Radiology Puts ChatGPT to Work

ChatGPT has taken the world by storm since the AI technology was first introduced in November 2022. In medicine, radiology is taking the lead in putting ChatGPT to work to address the specialty’s many efficiency and workflow challenges. 

Both ChatGPT and its newest iteration, GPT-4, are forms of AI known as large language models – essentially neural networks that are trained on massive volumes of unlabeled text and are able to learn on their own how to predict the structure and syntax of human language. 
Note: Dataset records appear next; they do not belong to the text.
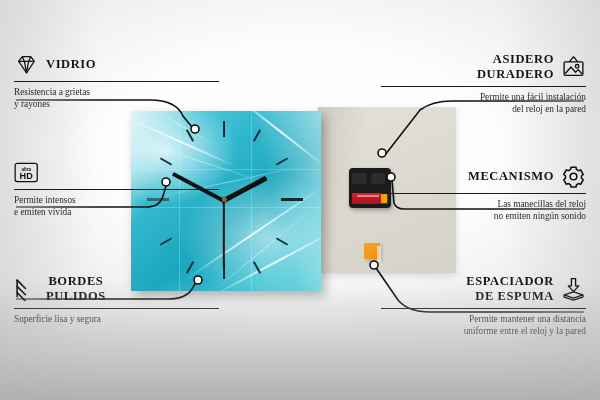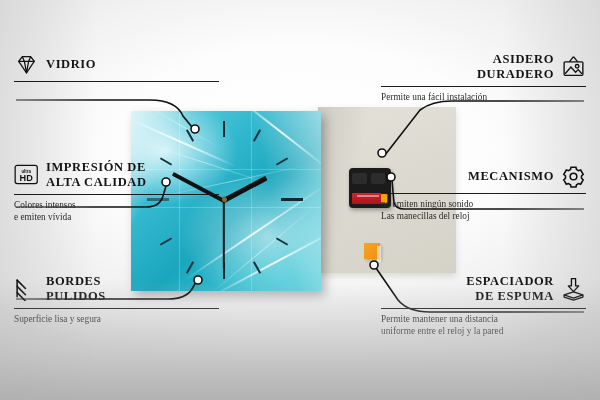--- a/index.html
+++ b/index.html
@@ -54,25 +54,25 @@
   .foam{position:absolute;left:364px;top:243px;width:16px;height:16px;background:linear-gradient(135deg,#f5a623 0%,#ee8f10 100%);
     box-shadow:2px 2px 3px rgba(0,0,0,.2);}
   .foam::after{content:"";position:absolute;left:13px;top:3px;width:4px;height:16px;background:rgba(255,255,255,.55);}
 
   
   .lead{position:absolute;left:0;top:0;width:600px;height:400px;pointer-events:none;}
   .co{position:absolute;width:205px;}
   .co .hd{display:flex;align-items:center;gap:7px;}
   .co.r .hd{flex-direction:row-reverse;}
   .co .ttl{font-weight:bold;font-size:12.5px;letter-spacing:.6px;color:#141414;line-height:1.18;text-transform:uppercase;}
-  .co.l .ttl{text-align:left;}
+  .co.l .ttl{text-align:center;}
   .co.r .ttl{text-align:right;}
   .co .rule{height:1px;background:#1b1b1b;margin:4px 0 4px;}
   .co .desc{font-size:9.3px;color:#2b2b2b;line-height:1.32;}
-  .co.r .desc{text-align:left;}
+  .co.r .desc{text-align:right;}
   .ico{width:25px;height:25px;flex:0 0 25px;display:block;}
 </style>
 </head>
 <body>
 
 <div class="stage">
 
   <div class="wall"></div>
   <div class="wallshade"></div>
 
@@ -143,37 +143,37 @@
     <div class="hd">
       <svg class="ico" viewBox="0 0 24 24" fill="none" stroke="#111" stroke-width="1.2">
         <path d="M4.5,9 L12,20 L19.5,9 L16,4.5 L8,4.5 Z"></path>
         <path d="M4.5,9 H19.5 M8,4.5 L10,9 L12,20 L14,9 L16,4.5 M10,9 L14,9"></path>
       </svg>
       <div class="ttl">
         <div>VIDRIO</div>
       </div>
     </div>
     <div class="rule"></div>
+    <div class="desc">
+      <div>Resistencia a grietas</div>
+      <div>y rayones</div>
+    </div>
   </div>
 
   <div class="co l" style="left:14px;top:160px;">
     <div class="hd">
       <svg class="ico" viewBox="0 0 26 24">
         <rect x="1.2" y="2.5" width="23" height="19" rx="2.2" fill="none" stroke="#111" stroke-width="1.3"></rect>
         <text x="12.7" y="10" font-family="Liberation Sans, sans-serif" font-size="4.6" font-weight="bold" fill="#111" text-anchor="middle">ultra</text>
         <text x="12.7" y="19" font-family="Liberation Sans, sans-serif" font-size="9.5" font-weight="bold" fill="#111" text-anchor="middle">HD</text>
       </svg>
-      <div class="ttl">
-        <div>IMPRESIÓN DE</div>
-        <div>ALTA CALIDAD</div>
-      </div>
-    </div>
-    <div class="rule"></div>
-    <div class="desc">
-      <div>Colores intensos</div>
+    </div>
+    <div class="rule"></div>
+    <div class="desc">
+      <div>Permite intensos</div>
       <div>e emiten vívida</div>
     </div>
   </div>
 
   <div class="co l" style="left:14px;top:274px;">
     <div class="hd">
       <svg class="ico" viewBox="0 0 24 24" stroke="#111" stroke-width="1.5" fill="none" stroke-linecap="round">
         <path d="M3,4 L11,12 M3,10 L11,18 M3,16 L11,24"></path>
         <path d="M3,4 V20"></path>
       </svg>
@@ -197,37 +197,38 @@
         <path d="M4,19 L9.5,12.5 L14,17.5 L16.5,15 L20,19"></path>
       </svg>
       <div class="ttl">
         <div>ASIDERO</div>
         <div>DURADERO</div>
       </div>
     </div>
     <div class="rule"></div>
     <div class="desc">
       <div>Permite una fácil instalación</div>
+      <div>del reloj en la pared</div>
     </div>
   </div>
 
   <div class="co r" style="left:381px;top:164px;">
     <div class="hd">
       <svg class="ico" viewBox="0 0 24 24" fill="none" stroke="#111" stroke-width="1.5">
         <path d="M9.6,3.2 h4.8 l.5,2.1 1.9,1.1 2.1,-.6 2.4,4.2 -1.6,1.5 0,2.2 1.6,1.5 -2.4,4.2 -2.1,-.6 -1.9,1.1 -.5,2.1 h-4.8 l-.5,-2.1 -1.9,-1.1 -2.1,.6 -2.4,-4.2 1.6,-1.5 0,-2.2 -1.6,-1.5 2.4,-4.2 2.1,.6 1.9,-1.1 z"></path>
         <circle cx="12" cy="12" r="3.2"></circle>
       </svg>
       <div class="ttl">
         <div>MECANISMO</div>
       </div>
     </div>
     <div class="rule"></div>
     <div class="desc">
+      <div>Las manecillas del reloj</div>
       <div>no emiten ningún sonido</div>
-      <div>Las manecillas del reloj</div>
     </div>
   </div>
 
   <div class="co r" style="left:381px;top:274px;">
     <div class="hd">
       <svg class="ico" viewBox="0 0 24 24" fill="none" stroke="#111" stroke-width="1.3" stroke-linejoin="round">
         <path d="M10,2.5 h4 v7 h3 l-5,5.5 -5,-5.5 h3 z"></path>
         <path d="M12,15.2 L21,18.2 L12,21.2 L3,18.2 Z"></path>
         <path d="M3,18.2 v2 L12,23.2 L21,20.2 v-2"></path>
       </svg>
A flood of papers have appeared in just the last week or so investigating ChatGPT’s potential:

  • ChatGPT could be used to improve patient engagement with radiology providers, such as by creating layperson reports that are more understandable, or by answering patient questions in a chatbot function, says an American Journal of Roentgenology article.
  • ChatGPT offered up accurate information about breast cancer prevention and screening to patients in a study in Radiology. But ChatGPT also gave some inappropriate and inconsistent recommendations – perhaps no surprise given that many experts themselves often disagree on breast screening guidelines.
  • ChatGPT was able to produce a report on a PET/CT scan of a patient – including technical terms like SUVmax and TNM stage – without special training, found researchers writing in Journal of Nuclear Medicine.
  • GPT-4 translated free-text radiology reports into structured reports that better lend themselves to standardization and data extraction for research in another paper published in Radiology. Best of all, the service cost 10 cents a report.

Where is all this headed? A review article on AI in medicine in New England Journal of Medicine gave the opinion – often stated in radiology – that AI has the potential to take over mundane tasks and give health professionals more time for human-to-human interactions. 

They compared the arrival of ChatGPT to the onset of digital imaging in radiology in the 1990s, and offered a tantalizing future in which chatbots like ChatGPT and GPT-4 replace outdated technologies like x-ray file rooms and lost images – remember those?

The Takeaway

Radiology’s embrace of ChatGPT and GPT-4 is heartening given the specialty’s initial skeptical response to AI in years past. As the most technologically advanced medical specialty, it’s only fitting that radiology takes the lead in putting this transformative technology to work – as it did with digital imaging.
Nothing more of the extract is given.